=== EXTRACTED DATA ===

Segment Open

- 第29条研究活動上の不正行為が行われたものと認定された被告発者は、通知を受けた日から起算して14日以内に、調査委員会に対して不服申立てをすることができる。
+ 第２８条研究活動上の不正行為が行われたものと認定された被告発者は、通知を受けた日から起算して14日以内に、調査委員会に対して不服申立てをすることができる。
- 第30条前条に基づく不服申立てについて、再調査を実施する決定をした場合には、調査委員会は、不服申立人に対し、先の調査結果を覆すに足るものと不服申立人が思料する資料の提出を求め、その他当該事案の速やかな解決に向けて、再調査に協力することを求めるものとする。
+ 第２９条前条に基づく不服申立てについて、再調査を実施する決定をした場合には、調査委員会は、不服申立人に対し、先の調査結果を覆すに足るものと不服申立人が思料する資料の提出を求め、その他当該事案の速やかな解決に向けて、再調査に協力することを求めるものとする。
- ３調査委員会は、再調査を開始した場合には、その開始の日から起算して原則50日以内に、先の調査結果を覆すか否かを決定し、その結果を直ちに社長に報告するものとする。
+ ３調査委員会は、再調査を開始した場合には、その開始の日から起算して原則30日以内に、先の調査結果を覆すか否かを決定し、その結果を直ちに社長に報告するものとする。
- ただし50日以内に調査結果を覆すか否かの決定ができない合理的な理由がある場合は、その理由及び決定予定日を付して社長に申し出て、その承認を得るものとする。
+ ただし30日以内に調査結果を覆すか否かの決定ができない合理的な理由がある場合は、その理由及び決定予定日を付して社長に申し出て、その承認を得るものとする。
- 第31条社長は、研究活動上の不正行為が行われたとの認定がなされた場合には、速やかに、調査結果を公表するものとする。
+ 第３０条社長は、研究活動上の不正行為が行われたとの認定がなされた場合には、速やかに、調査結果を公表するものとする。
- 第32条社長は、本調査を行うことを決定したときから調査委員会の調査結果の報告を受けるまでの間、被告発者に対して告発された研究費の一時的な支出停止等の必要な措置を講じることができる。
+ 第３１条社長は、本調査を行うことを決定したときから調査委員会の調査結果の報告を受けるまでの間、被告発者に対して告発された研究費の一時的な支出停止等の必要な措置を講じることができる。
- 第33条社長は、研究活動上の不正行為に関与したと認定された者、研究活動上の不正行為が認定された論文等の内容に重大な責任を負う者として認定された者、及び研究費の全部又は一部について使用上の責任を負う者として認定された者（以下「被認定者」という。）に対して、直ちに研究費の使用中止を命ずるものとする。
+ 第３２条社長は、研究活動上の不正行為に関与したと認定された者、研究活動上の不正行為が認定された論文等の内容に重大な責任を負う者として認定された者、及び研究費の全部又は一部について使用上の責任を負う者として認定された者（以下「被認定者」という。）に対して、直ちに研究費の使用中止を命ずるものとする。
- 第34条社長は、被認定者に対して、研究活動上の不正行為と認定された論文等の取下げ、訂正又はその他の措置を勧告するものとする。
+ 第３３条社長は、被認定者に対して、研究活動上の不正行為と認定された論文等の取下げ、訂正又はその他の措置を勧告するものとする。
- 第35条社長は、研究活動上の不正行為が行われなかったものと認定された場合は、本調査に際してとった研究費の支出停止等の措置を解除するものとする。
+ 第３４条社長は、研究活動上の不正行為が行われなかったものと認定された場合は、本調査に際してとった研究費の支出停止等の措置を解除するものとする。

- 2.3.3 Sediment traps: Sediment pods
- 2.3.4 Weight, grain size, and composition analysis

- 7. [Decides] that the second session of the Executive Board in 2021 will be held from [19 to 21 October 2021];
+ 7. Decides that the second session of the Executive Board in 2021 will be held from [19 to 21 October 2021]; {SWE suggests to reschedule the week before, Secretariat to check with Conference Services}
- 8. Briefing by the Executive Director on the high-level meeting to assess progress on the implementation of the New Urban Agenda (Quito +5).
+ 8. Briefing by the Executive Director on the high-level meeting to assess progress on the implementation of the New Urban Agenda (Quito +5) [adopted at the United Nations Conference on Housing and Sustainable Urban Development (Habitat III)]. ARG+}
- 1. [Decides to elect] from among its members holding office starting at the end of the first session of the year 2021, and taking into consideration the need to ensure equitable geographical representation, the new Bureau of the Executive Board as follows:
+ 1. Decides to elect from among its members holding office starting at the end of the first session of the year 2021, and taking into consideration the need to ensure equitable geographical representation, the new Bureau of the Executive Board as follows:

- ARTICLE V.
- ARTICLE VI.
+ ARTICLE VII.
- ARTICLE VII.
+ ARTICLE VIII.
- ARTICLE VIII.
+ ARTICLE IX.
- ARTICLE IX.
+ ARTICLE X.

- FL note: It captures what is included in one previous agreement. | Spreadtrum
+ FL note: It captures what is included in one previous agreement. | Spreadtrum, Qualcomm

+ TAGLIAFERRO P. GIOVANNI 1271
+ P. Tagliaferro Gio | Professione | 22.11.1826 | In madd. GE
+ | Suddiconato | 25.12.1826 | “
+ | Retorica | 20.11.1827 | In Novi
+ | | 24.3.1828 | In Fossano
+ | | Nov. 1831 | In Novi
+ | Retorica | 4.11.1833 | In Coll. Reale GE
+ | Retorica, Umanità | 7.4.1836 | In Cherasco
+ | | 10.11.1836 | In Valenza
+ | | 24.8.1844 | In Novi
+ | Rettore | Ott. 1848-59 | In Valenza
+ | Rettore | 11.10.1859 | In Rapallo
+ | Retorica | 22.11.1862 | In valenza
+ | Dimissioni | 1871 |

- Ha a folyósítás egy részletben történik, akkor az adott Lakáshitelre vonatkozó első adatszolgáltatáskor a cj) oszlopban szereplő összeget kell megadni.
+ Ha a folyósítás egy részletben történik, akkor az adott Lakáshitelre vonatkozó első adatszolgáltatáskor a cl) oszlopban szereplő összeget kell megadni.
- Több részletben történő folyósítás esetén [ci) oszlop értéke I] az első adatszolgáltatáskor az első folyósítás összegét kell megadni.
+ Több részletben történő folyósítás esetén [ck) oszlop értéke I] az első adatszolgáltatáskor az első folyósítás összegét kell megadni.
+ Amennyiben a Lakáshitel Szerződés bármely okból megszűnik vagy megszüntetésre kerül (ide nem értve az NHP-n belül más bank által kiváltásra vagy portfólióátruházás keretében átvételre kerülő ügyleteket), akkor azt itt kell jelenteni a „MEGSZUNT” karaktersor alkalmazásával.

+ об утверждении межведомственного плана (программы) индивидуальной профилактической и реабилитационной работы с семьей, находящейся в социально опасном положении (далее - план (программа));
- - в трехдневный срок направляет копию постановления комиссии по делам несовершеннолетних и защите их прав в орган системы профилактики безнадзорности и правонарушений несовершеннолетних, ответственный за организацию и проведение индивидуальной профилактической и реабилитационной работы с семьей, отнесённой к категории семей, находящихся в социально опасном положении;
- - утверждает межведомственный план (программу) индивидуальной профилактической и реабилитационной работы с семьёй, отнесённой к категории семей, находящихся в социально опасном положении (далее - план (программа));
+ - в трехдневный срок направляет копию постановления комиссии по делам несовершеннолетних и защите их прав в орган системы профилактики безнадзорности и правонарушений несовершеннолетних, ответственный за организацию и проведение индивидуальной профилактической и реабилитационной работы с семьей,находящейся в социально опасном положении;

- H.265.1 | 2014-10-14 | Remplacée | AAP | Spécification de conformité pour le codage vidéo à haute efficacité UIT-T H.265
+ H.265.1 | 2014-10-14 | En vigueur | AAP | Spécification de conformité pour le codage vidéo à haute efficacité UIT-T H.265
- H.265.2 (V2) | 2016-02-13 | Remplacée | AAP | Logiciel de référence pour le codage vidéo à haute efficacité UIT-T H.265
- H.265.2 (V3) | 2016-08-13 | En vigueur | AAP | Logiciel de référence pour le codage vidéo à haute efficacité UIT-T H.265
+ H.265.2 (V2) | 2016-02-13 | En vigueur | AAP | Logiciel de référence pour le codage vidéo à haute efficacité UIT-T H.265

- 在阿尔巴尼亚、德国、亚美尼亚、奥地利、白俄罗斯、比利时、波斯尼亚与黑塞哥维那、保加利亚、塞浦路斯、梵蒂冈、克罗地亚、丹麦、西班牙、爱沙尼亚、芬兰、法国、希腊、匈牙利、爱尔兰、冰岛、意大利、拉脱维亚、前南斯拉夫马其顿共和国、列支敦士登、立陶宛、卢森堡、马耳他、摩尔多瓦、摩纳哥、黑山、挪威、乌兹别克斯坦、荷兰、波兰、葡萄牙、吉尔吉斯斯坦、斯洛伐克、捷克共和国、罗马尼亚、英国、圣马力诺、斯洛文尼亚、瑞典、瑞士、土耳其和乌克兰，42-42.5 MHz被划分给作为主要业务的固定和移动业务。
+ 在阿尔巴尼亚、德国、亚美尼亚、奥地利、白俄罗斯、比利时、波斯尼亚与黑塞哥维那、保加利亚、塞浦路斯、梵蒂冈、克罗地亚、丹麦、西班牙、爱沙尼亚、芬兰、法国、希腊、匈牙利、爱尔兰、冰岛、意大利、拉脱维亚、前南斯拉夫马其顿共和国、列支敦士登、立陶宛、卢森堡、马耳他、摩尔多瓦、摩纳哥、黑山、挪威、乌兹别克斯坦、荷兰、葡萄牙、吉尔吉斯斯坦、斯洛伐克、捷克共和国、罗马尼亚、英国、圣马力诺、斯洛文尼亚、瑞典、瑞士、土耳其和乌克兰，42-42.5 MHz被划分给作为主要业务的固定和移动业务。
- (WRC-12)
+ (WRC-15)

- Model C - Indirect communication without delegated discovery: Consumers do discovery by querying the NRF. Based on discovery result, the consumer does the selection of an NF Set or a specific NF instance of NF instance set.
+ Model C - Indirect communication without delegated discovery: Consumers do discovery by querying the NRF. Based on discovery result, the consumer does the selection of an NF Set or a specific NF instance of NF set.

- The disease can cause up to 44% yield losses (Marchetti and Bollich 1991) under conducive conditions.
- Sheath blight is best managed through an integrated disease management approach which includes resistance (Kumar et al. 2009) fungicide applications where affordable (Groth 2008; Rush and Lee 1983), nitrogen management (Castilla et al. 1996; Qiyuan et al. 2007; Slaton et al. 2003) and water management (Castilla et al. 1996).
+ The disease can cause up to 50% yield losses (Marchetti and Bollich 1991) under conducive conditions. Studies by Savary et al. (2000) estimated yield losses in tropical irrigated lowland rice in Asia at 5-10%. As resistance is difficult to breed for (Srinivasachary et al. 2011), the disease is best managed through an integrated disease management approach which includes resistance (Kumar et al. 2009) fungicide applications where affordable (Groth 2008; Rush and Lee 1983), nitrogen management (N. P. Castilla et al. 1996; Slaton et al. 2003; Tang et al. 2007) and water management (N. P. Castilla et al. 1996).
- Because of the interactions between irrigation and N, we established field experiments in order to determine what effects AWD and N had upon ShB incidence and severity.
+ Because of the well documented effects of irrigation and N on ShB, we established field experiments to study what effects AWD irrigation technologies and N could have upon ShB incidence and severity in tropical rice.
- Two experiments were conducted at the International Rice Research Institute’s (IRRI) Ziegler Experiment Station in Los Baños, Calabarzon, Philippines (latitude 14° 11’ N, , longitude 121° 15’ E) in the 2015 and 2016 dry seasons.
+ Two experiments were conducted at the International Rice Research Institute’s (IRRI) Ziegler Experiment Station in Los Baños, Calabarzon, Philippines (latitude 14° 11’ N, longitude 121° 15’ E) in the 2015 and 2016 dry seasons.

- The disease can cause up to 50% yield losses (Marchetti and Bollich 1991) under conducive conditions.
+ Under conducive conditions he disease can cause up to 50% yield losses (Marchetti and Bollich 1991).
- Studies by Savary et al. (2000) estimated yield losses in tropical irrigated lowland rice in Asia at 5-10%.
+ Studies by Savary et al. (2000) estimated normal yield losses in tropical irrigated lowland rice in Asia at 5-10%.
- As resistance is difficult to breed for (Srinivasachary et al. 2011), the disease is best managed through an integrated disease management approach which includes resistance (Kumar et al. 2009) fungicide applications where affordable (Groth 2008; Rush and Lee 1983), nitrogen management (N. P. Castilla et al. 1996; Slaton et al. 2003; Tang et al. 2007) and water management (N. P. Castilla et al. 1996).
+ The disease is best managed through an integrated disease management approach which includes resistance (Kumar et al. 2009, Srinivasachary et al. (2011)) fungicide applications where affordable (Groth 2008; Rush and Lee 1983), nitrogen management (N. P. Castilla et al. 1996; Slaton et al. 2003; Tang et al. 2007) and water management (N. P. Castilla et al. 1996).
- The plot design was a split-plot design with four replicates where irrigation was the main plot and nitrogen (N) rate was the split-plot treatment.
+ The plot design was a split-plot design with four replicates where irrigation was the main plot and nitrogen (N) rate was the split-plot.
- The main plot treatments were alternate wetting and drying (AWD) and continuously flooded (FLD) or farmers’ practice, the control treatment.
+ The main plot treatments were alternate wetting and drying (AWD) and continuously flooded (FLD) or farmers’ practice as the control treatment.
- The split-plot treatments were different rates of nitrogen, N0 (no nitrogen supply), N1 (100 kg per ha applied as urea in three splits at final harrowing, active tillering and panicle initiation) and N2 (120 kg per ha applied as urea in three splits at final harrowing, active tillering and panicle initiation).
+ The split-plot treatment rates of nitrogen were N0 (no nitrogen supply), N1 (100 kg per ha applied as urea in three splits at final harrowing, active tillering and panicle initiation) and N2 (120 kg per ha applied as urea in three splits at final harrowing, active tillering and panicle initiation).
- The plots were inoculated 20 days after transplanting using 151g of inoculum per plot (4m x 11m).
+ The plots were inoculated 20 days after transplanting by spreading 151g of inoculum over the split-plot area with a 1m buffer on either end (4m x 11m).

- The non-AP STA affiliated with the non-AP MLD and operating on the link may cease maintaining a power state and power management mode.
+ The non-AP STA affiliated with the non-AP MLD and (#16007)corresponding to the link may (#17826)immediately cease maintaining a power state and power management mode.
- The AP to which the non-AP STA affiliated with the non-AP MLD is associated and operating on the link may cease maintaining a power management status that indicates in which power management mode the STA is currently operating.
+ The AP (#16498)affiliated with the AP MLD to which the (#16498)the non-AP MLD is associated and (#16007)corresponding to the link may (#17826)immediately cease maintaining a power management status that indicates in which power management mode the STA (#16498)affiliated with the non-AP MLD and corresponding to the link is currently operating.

Segment Closed

=== WHAT YOU WILL DO ===
Above are the records. Print exactly, and only, the lines from the line with "- 第32条社長は、本調査を" to the line with "- 第33条社長は、研究活動", both inclusive.

=== TASK ANSWER ===
- 第32条社長は、本調査を行うことを決定したときから調査委員会の調査結果の報告を受けるまでの間、被告発者に対して告発された研究費の一時的な支出停止等の必要な措置を講じることができる。
+ 第３１条社長は、本調査を行うことを決定したときから調査委員会の調査結果の報告を受けるまでの間、被告発者に対して告発された研究費の一時的な支出停止等の必要な措置を講じることができる。
- 第33条社長は、研究活動上の不正行為に関与したと認定された者、研究活動上の不正行為が認定された論文等の内容に重大な責任を負う者として認定された者、及び研究費の全部又は一部について使用上の責任を負う者として認定された者（以下「被認定者」という。）に対して、直ちに研究費の使用中止を命ずるものとする。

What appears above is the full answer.